The highlight of the day was that England finally remembered how to bat. It won’t make the highlight reel because this was old-fashioned batting. Strauss and Cook kept out the good ones and tried to rotate the strike off worse ones. The run rate was only two and a bit per over, but that was what England needed. The runs did come, Strauss and Cook looked progressively more and more comfortable and Sri Lanka looked like they did not quite no what to do. The entire afternoon session passed without a wicket falling. It was precisely what England needed to do and even when Strauss departed in the last hour for a very well played 61, Trott picked up right where he left off. England finished on 154-1, trailing by only 121.

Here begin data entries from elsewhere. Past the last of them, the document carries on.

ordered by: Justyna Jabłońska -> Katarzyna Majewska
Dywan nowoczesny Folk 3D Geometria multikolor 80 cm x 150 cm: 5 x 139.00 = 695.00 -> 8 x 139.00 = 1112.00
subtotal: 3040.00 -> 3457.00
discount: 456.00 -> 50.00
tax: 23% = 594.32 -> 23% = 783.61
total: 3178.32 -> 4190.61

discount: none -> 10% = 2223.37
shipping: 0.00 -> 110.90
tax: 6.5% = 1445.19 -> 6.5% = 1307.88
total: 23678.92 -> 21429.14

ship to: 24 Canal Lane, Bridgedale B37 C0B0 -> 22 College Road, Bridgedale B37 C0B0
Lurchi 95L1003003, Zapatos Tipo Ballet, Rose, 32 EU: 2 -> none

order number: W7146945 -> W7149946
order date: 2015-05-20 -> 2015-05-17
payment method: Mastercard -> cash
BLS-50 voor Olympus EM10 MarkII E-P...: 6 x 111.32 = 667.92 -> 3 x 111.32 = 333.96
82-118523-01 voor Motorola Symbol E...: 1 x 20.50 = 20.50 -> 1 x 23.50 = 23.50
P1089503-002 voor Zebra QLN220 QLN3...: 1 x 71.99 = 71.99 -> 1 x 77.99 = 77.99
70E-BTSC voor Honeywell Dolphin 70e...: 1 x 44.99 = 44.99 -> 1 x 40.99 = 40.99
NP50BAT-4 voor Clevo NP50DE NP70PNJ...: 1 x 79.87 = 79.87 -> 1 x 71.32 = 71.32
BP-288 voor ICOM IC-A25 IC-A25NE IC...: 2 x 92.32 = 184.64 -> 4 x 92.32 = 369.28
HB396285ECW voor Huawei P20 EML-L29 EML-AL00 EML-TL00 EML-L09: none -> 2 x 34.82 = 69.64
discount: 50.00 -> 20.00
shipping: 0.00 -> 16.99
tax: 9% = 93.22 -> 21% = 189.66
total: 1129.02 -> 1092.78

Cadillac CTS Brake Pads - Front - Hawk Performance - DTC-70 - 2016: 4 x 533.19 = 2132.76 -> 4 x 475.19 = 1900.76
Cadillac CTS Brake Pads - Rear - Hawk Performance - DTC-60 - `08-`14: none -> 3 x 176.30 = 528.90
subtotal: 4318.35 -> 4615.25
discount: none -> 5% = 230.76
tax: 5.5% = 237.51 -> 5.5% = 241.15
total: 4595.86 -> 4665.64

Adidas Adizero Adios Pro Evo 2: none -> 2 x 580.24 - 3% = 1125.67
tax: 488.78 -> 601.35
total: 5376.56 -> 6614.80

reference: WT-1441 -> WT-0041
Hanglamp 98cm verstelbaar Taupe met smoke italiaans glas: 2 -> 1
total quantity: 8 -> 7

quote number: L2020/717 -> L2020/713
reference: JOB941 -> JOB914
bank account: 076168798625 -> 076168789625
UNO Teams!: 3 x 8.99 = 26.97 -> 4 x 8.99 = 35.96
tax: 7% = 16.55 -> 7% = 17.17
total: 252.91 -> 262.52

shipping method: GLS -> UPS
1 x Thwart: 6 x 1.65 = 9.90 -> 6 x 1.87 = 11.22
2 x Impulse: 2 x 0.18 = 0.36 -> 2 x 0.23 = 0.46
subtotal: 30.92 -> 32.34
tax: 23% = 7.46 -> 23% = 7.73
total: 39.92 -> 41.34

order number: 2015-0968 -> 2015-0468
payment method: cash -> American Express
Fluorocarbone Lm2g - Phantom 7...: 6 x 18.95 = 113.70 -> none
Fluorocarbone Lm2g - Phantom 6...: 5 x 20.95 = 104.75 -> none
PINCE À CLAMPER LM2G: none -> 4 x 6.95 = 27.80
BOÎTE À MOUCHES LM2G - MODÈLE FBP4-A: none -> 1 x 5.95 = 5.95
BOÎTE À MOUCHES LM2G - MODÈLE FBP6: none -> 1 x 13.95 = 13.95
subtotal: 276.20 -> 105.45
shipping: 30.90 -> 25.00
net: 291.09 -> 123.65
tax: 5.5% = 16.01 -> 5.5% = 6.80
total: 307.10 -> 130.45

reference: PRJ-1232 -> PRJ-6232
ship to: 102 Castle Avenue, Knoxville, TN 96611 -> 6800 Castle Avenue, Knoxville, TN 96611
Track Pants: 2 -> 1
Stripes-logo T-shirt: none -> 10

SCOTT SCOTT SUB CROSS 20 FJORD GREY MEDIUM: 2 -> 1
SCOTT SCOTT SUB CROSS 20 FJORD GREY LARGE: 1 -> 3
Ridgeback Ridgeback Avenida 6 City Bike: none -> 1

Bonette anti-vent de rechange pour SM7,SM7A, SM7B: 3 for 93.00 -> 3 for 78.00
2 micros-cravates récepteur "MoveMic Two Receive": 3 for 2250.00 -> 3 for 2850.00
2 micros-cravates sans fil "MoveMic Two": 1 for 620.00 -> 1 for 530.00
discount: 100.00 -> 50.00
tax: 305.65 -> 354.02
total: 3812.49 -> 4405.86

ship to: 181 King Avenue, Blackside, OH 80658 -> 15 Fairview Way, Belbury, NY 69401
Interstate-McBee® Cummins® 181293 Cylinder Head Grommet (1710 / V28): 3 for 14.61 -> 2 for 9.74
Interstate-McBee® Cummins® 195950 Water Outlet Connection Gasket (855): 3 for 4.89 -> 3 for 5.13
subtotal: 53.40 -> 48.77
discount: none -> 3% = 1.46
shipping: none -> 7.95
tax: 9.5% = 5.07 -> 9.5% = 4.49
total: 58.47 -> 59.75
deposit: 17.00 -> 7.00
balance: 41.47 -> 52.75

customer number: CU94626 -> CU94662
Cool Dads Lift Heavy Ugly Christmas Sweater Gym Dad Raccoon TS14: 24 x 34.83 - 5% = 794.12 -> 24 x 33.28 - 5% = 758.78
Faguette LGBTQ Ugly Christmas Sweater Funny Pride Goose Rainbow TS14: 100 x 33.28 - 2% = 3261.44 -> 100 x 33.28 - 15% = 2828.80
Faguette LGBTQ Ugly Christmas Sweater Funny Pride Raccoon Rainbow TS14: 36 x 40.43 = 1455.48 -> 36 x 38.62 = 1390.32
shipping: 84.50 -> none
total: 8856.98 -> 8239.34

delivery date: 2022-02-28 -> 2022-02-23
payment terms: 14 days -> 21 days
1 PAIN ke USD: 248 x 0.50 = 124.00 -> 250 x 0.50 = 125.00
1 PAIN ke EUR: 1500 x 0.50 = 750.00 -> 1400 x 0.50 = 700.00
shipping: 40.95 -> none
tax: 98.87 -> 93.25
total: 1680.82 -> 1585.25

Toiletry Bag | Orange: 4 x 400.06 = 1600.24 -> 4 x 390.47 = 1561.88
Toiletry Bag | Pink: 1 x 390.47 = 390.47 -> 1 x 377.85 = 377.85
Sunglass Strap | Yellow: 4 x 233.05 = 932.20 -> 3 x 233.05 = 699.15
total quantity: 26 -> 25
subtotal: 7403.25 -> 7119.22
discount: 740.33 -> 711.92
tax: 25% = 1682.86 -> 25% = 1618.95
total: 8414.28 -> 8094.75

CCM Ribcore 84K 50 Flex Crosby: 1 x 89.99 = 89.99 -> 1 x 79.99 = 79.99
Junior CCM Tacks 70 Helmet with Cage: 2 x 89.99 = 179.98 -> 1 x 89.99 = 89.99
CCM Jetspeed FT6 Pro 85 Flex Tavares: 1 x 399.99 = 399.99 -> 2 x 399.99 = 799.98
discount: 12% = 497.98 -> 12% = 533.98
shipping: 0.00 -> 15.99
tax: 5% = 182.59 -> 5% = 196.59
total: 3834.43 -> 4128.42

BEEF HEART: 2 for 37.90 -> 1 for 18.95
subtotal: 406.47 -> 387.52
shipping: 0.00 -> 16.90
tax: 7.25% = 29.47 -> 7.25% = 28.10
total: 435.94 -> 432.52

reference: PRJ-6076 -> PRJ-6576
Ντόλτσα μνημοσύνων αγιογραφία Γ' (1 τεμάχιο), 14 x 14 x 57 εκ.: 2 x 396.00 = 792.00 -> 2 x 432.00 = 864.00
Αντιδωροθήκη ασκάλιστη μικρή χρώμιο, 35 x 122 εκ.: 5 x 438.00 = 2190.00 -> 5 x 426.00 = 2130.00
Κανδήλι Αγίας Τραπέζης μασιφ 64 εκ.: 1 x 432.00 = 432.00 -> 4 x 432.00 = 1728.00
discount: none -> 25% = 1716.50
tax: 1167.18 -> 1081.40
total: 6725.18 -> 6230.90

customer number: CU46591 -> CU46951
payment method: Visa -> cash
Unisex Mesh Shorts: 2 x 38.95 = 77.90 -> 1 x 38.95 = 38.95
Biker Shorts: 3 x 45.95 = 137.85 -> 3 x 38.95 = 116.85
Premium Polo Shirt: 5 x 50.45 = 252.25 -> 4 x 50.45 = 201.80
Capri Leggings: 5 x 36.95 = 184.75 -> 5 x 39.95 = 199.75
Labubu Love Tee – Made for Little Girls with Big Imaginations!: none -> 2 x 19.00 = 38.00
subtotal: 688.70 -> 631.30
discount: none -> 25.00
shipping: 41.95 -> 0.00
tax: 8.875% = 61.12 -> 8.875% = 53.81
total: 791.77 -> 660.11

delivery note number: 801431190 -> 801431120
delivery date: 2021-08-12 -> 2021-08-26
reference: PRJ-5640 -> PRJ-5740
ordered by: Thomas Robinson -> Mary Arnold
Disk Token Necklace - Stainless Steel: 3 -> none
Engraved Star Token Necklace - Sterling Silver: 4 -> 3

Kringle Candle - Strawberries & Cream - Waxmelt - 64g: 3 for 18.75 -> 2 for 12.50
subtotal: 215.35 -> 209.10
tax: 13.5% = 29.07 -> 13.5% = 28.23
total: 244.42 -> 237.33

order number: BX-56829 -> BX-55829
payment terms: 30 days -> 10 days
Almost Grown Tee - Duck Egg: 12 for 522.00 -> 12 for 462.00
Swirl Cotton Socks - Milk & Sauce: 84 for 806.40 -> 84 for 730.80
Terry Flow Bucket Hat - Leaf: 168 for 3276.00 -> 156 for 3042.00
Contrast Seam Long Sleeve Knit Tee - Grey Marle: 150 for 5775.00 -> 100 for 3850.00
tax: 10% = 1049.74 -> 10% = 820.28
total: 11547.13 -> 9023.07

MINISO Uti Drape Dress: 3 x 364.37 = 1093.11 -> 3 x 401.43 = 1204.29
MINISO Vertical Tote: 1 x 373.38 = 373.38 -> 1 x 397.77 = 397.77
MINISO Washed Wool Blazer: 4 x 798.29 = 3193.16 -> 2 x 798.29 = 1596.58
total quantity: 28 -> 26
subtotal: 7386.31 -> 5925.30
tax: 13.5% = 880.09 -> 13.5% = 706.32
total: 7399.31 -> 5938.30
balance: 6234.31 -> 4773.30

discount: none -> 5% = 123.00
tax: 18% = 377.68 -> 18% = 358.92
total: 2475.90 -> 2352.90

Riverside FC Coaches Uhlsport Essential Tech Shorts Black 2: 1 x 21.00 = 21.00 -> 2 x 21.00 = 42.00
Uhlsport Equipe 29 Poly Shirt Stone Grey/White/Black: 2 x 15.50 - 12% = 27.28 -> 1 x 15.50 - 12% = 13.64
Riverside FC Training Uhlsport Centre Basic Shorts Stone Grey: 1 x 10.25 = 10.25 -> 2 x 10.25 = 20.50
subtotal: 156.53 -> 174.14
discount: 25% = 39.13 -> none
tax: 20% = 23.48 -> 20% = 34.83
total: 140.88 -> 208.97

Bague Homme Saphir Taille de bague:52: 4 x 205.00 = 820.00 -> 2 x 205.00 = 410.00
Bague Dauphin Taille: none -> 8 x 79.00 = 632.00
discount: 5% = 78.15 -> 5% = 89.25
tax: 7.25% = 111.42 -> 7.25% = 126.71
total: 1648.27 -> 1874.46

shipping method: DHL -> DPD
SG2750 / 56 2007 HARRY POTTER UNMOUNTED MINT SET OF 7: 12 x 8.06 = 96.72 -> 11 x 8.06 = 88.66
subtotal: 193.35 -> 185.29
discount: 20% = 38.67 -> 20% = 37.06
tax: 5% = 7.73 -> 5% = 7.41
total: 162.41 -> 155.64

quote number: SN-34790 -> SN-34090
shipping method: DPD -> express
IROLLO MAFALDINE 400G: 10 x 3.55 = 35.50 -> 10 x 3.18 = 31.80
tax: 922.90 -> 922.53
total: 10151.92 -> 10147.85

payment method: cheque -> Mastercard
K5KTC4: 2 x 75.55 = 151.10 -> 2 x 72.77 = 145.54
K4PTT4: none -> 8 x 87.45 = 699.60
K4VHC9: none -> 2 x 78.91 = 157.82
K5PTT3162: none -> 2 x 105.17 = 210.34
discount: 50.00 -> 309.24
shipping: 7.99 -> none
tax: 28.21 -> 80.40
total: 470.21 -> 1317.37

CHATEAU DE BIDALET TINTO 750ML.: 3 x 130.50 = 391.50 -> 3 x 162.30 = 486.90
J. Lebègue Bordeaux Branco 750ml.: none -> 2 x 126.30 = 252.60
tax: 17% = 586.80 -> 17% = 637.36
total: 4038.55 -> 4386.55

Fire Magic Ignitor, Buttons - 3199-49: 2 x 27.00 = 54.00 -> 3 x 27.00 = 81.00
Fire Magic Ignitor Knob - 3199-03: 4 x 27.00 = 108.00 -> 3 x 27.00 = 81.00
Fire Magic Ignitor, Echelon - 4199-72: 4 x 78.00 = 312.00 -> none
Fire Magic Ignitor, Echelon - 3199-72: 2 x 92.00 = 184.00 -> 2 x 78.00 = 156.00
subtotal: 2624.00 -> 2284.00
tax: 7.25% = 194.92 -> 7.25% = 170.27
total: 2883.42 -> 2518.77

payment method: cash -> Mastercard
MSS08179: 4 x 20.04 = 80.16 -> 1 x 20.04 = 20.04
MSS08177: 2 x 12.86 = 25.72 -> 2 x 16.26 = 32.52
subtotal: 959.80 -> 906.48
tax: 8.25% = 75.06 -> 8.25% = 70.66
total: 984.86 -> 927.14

There is still a lot to do, of course. England are supremely well placed, but another collapse could still undo all that. We saw that happen in the first innings at Abu Dhabi, though the big partnership there was for the second wicket. If Cook and Trott can go the way they did there, after a big first wicket stand this time, then KP might not even come in until the scores are almost level. A collapse then might be too late for Sri Lanka, so they know that they have to get an early wicket tomorrow. It sounds surprising after all that has happened this winter, but right now the only one of the top five not to have scored some runs is KP. Even if he and Patel fail, England have enough lower order batting (Prior, Bresnan, Swann) to get a big lead if they’re only a few behind when Bell comes in. England have to go for big runs. It is very optimistic, but until there is a collapse England have to try to only bat once. They cannot try to up the rate, however, keep going as they are and accumulate. The plan will be to grind out the runs and declare around 500 before tea on the fourth day. Even if there is a bit of a collapse, if they stay sensible 400 is still possible. Or England could lose three wickets before lunch tomorrow and have to rely on Swann to get the lead up to fifty. That’s still possible too.